# Wärmeleitpaste richtig verteilen



## galaxy_class (10. Dezember 2010)

*Wärmeleitpaste richtig verteilen*

Zur neuen CPU habe ich mir die MX-4 bestellt, die wohl recht zähflüssig ist. 
Deswegen habe ich mir schon Gedanken über eine gute Verteilungsmethode gemacht... 

Vorschläge ?


----------



## Robbi482 (10. Dezember 2010)

*AW: Wärmeleitpaste richtig verteilen*

Also was Super funktioniert ist, wenn du dir eine alte EC-Karte oder ähnliches nimmst und die dann wie einen Spachtel verwendest.

Nimm dabei nicht zuviel Paste lieber erst mal weniger und dann schön verteilen..... man braucht da keine dicke Schicht hauchdünn genügt.


----------



## Painkiller (10. Dezember 2010)

*AW: Wärmeleitpaste richtig verteilen*

Viele machen einen kleinen Klecks in die Mitte der CPU, und verteilen diesen dann gleichmäßig mit einer alten Kredit oder Club-Karte.


----------



## PEG96 (10. Dezember 2010)

*AW: Wärmeleitpaste richtig verteilen*

Man kann sie auch diagonal auftragen der unterschied dürfte so minimal sein das es eigentlich egal is, wie man sie aufträgt


----------



## firestorm (10. Dezember 2010)

*AW: Wärmeleitpaste richtig verteilen*

Ich mach es genauso wie Painkiller,ist eine gute Methode.
Am Anfang,ist es ein bischen Übungssache,wenn man es zum erstenmal macht.
Mir ging es jedenfalls so


----------



## christian150488 (10. Dezember 2010)

*AW: Wärmeleitpaste richtig verteilen*

inwiefern gibt es da denn Temperaturunterschiede?
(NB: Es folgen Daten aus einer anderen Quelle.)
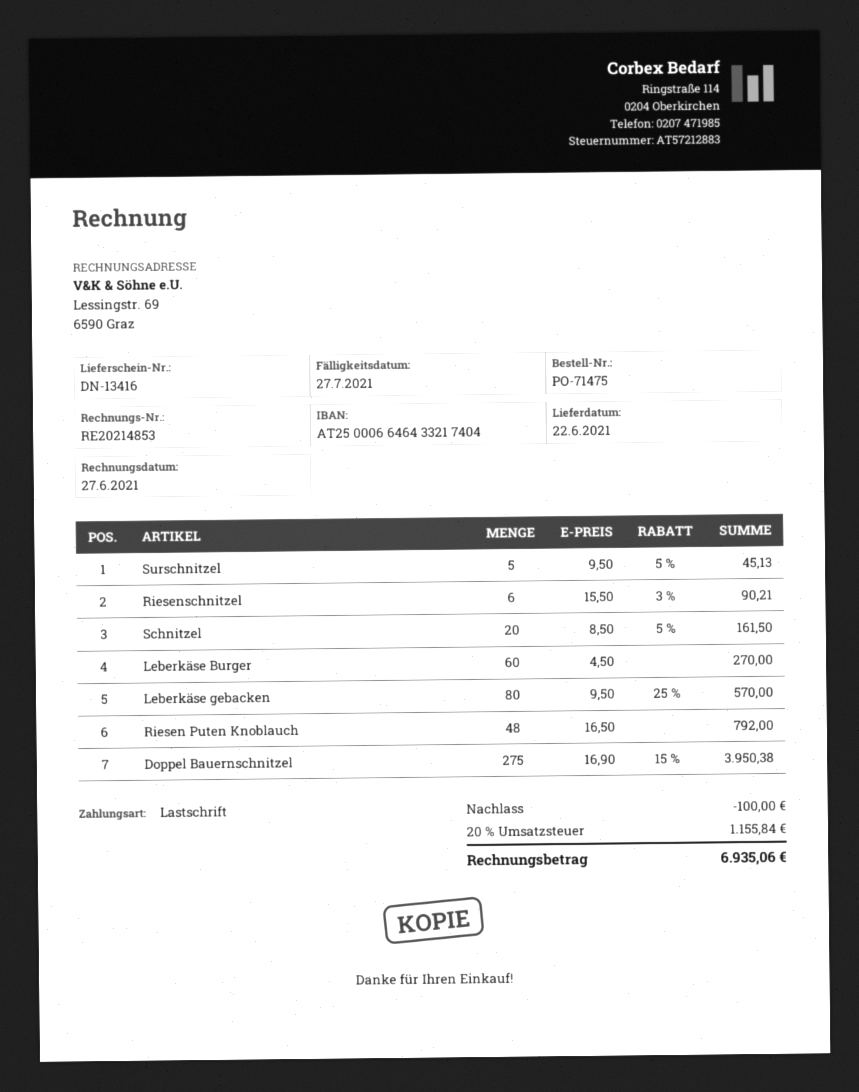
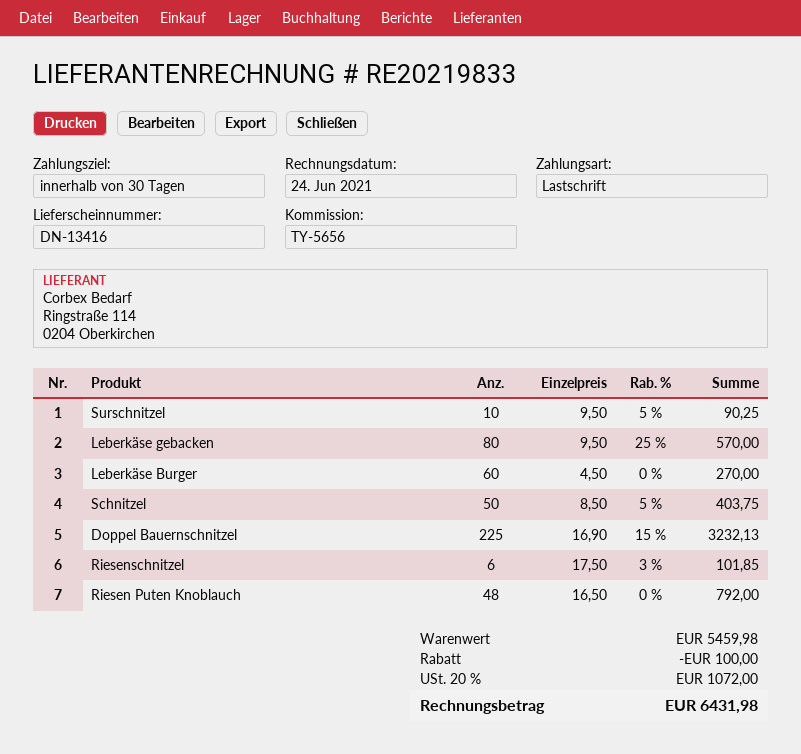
invoice number: RE20214853 -> RE20219833
invoice date: 2021-06-27 -> 2021-06-24
Surschnitzel: 5 x 9.50 - 5% = 45.13 -> 10 x 9.50 - 5% = 90.25
Riesenschnitzel: 6 x 15.50 - 3% = 90.21 -> 6 x 17.50 - 3% = 101.85
Schnitzel: 20 x 8.50 - 5% = 161.50 -> 50 x 8.50 - 5% = 403.75
Doppel Bauernschnitzel: 275 x 16.90 - 15% = 3950.38 -> 225 x 16.90 - 15% = 3232.13
tax: 20% = 1155.84 -> 20% = 1072.00
total: 6935.06 -> 6431.98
Die Paste wird ja eh flüssig bei Wärme und verteilt sich somit ganz gut

Ich vertraue eigentlich immer darauf die selber zu verteilen da ich dann sicher bin das überall was ist, lediglich bei der WLP Aktion letztens hab ich das mal mit dem Klecks in der Mitte probiert


----------



## Painkiller (10. Dezember 2010)

*AW: Wärmeleitpaste richtig verteilen*



> inwiefern gibt es da denn Temperaturunterschiede?


Das kommt immer auf die Art an, wie du die Paste verteilst. 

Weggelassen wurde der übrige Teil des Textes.